━━━━━ Exercise data ━━━━━
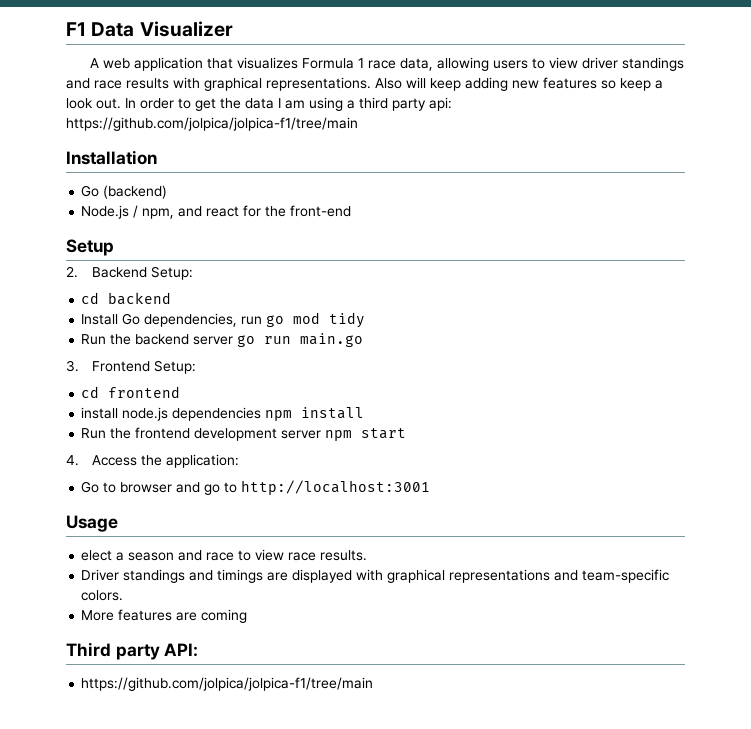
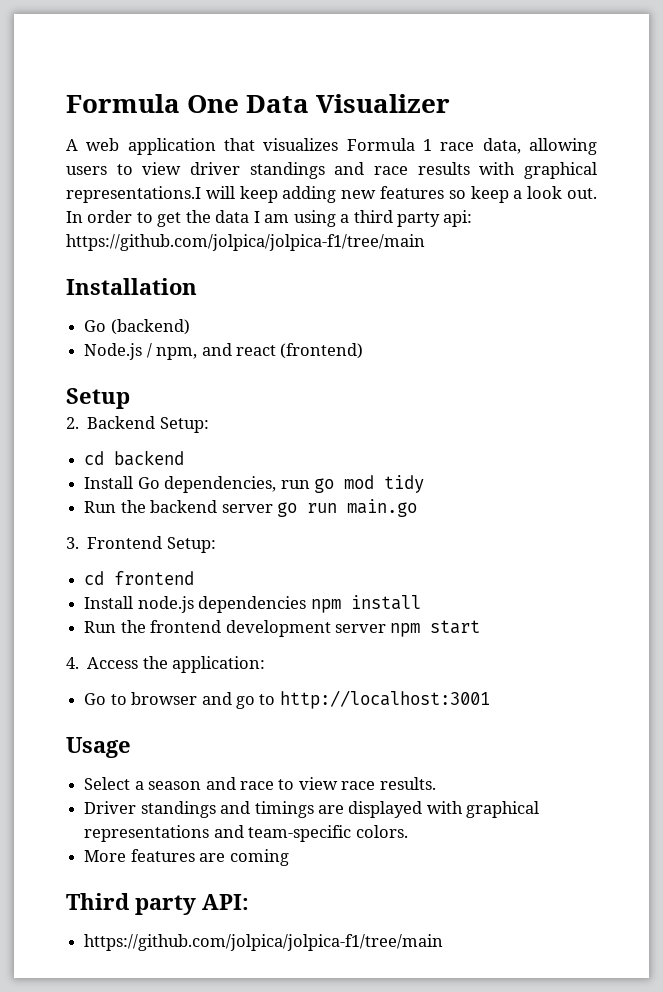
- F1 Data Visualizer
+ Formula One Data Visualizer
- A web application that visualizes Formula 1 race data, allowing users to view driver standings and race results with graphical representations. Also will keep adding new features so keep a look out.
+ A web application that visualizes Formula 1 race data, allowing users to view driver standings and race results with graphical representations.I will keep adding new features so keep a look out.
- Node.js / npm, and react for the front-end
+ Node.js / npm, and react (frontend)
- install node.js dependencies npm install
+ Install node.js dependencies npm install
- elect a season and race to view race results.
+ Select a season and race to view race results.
━━━━━
= Aim of the task =
Lines holding the word "representations" are the answer; copy every one from the records above.

= Your response =
- A web application that visualizes Formula 1 race data, allowing users to view driver standings and race results with graphical representations. Also will keep adding new features so keep a look out.
+ A web application that visualizes Formula 1 race data, allowing users to view driver standings and race results with graphical representations.I will keep adding new features so keep a look out.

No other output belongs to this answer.